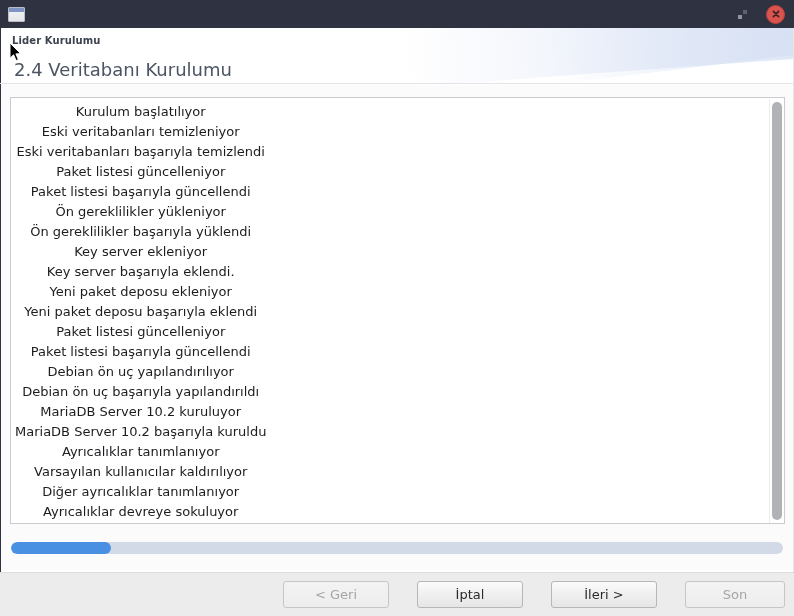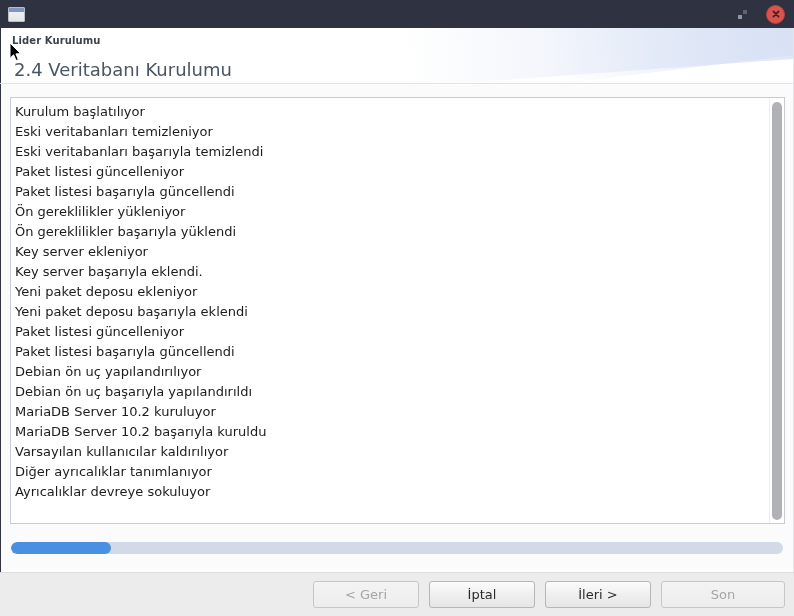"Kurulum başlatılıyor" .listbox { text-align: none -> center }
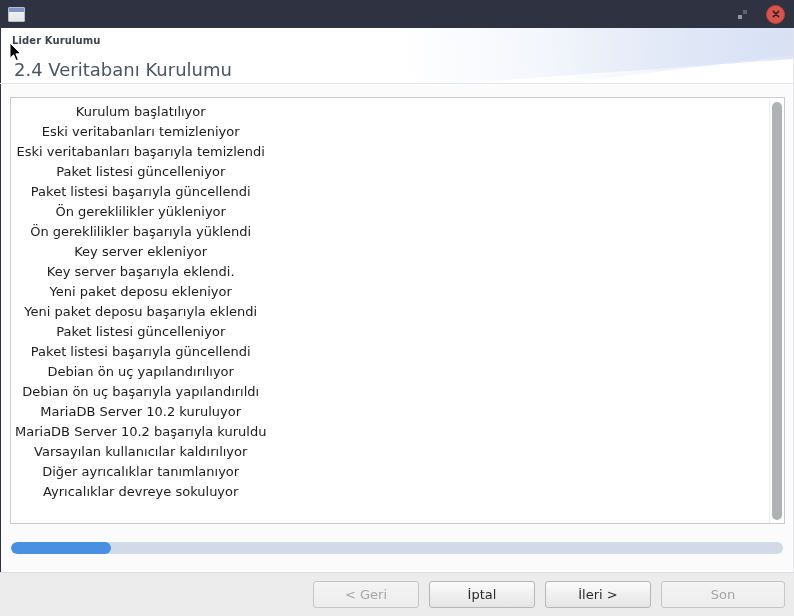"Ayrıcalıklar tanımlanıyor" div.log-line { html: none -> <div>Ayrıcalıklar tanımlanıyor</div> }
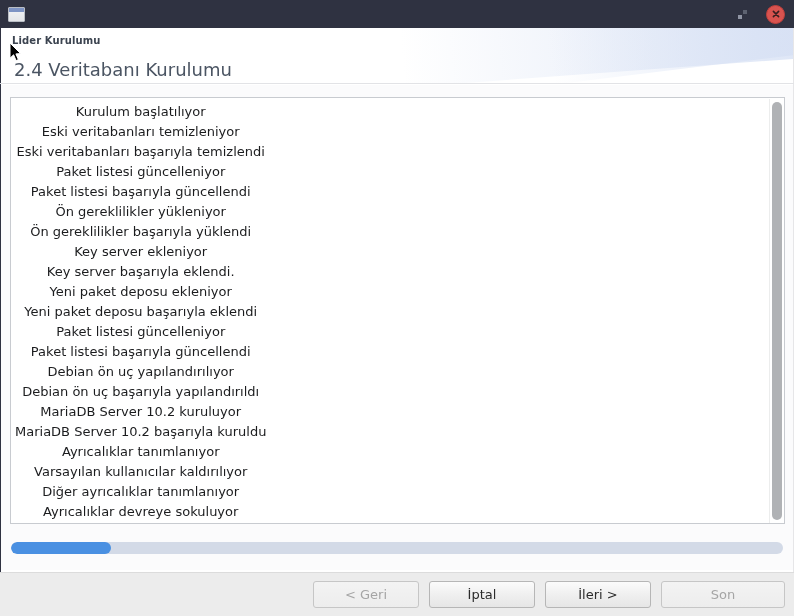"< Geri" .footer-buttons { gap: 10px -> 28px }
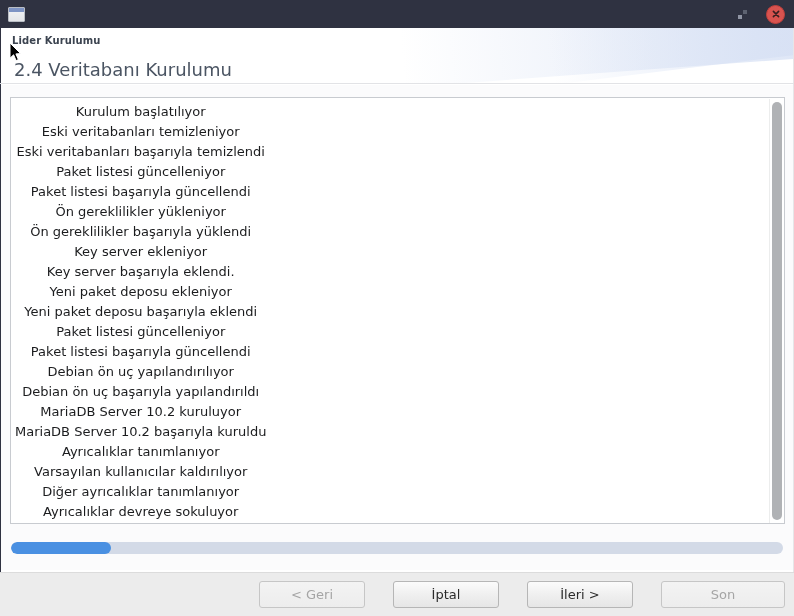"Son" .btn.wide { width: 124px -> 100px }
#####
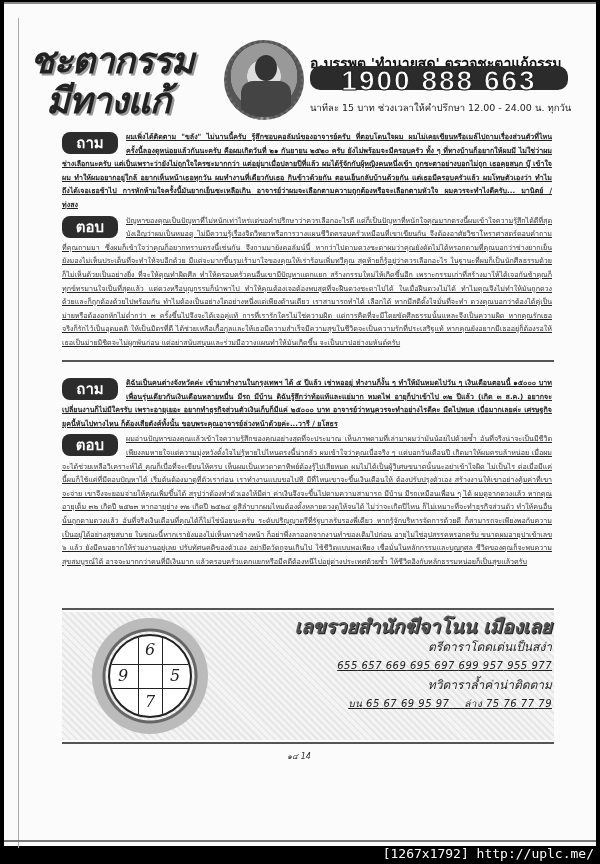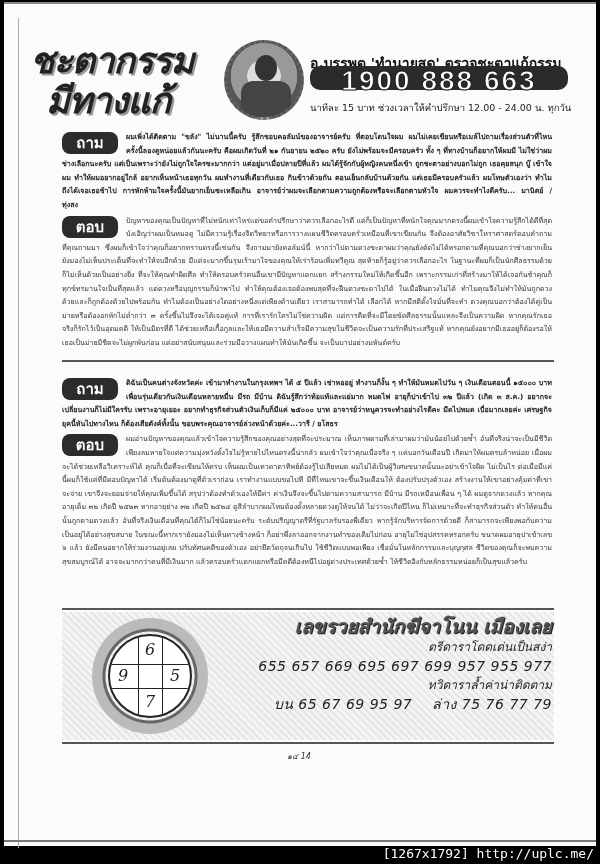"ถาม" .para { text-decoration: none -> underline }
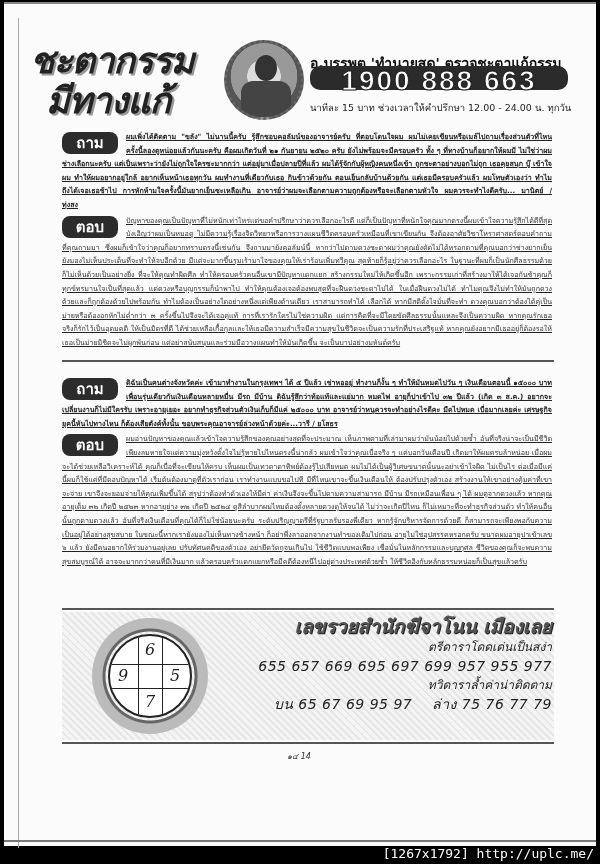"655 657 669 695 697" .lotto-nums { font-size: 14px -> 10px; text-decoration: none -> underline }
#####
### WORK TO COMPLETE:
Copy the entries above exactly, but only the stretch from the line containing "html: none ->" through the line containing "width: 124px ->". Keep both end lines; drop the pictures.

### RESULT OF THE TASK:
"Ayrıcalıklar tanımlanıyor" div.log-line { html: none -> <div>Ayrıcalıklar tanımlanıyor</div> }
"< Geri" .footer-buttons { gap: 10px -> 28px }
"Son" .btn.wide { width: 124px -> 100px }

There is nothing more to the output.